Freitagsansprache von 08.12.2017
von Ayatollah Dr. Ramezani Imam und Leiter des Islamischen Zentrums Hamburg e.V
Im Namen Allahs, des Barmherzigen, des Allerbarmers
Aller
Lobpreis gebührt Gott, dem Erhabenen, dem Herrn aller Welten. Wir
danken Ihm für Seine Gnade und Seine Gaben und bitten Ihn um Hilfe und
Rechtleitung in allem, was wir tun, und hoffen, dass Er uns in Seine
Gunst aufnimmt. Sein Frieden und Segen sei mit unserem Propheten
Muhammad, seinen reinen Nachkommen und seinen rechtschaffenen Gefährten.
O Diener Gottes, ich rate mir selbst und Ihnen allen zur Ehrfurcht vor
Gott und zum Gehorsam gegenüber Seinen Geboten.
Um den Menschen im Dies- und Jenseits zur
Seligkeit zu verhelfen, hat der Islam sowohl für die individuellen Bereiche,
als auch für die sozialen Aspekte des Menschen, Pläne. Deshalb hat auch der
Islam für die Rechtleitung der Menschen besondere Verordnungen.
Zusammengehörigkeit der individuellen und
sozialen Aspekte der Menschen in der Geschichte
Der Mensch besitzt von Natur aus das Gefühl
des Beisammenseins. Historische Forschungen zeigen, dass das Gefühl, in einer
Gesellschaft sein zu wollen, ein Teil des Lebens der Menschen ist. Sie ist auch
leicht zu erzielen. Die sozialen Dimensionen der Menschen entwickelten sich –
genau wie die anderen inneren Aspekte des menschlichen Daseins – parallel zu
den materiellen und spirituellen Tugenden immer weiter und schreiten zur
Vollkommenheit. Empirische Studien bezeugen, dass zu keiner Zeit der Mensch
seine gesellschaftliche Seite ignorierte – selbst wenn sie zu Beginn der
Existenz der Menschen nicht so stark ausgeprägt war.

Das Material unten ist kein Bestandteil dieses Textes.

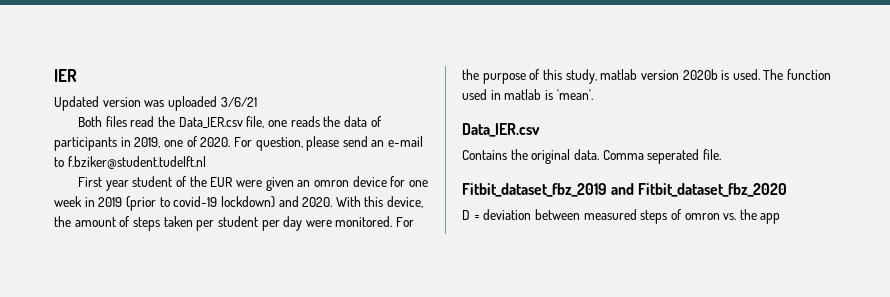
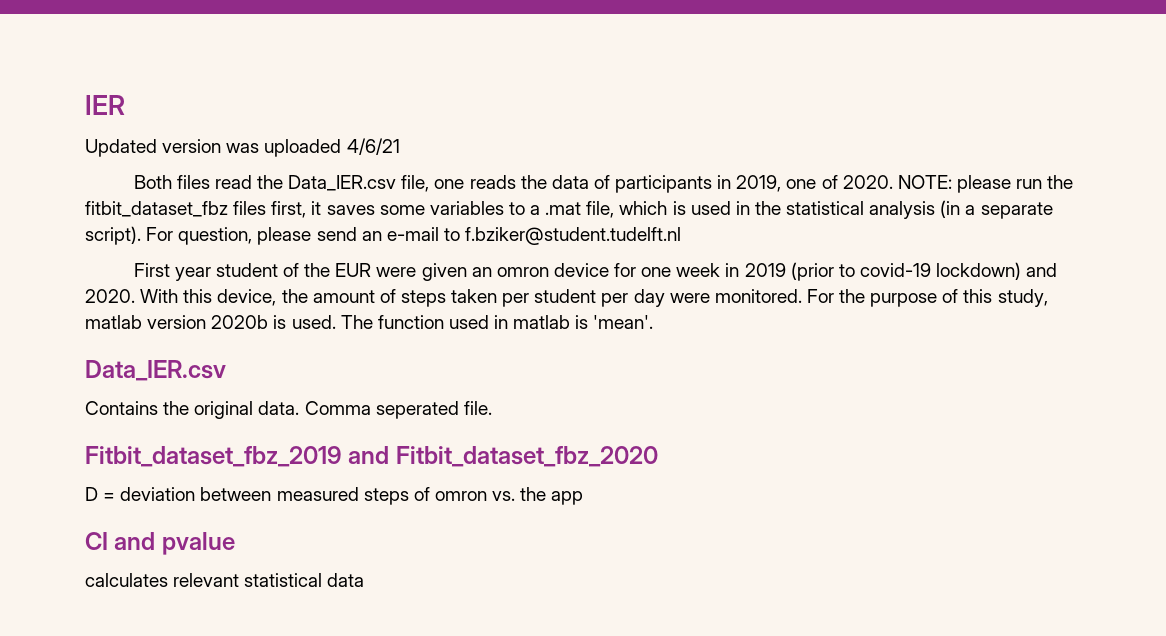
[220,97,257,107] 3/6/21 -> [346,138,400,155] 4/6/21
(231, 142) none -> [897,175,1074,193] [85,200,1053,219] [85,226,141,245] NOTE: please run the fitbit_dataset_fbz files first, it saves some variables to a .mat file, which is used in the statistical analysis (in a separate script).
(781, 218) none -> [85,532,235,555] [85,573,365,587] // CI and pvalue // calculates relevant statistical data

Rolle der göttlichen Propheten bei der
Bestimmung der gesellschaftlichen Seite der Menschen
Die Propheten waren die ersten, die die
Menschen ihrer sozialen Seite bewusstmachten. Sie verdeutlichten die
Wichtigkeit des Zusammenlebens. Der Koran weist auf diesen Punkt hin, und sagt:
„Die Menschen waren nur eine einzige Gemeinschaft. Dann wurden sie uneinig.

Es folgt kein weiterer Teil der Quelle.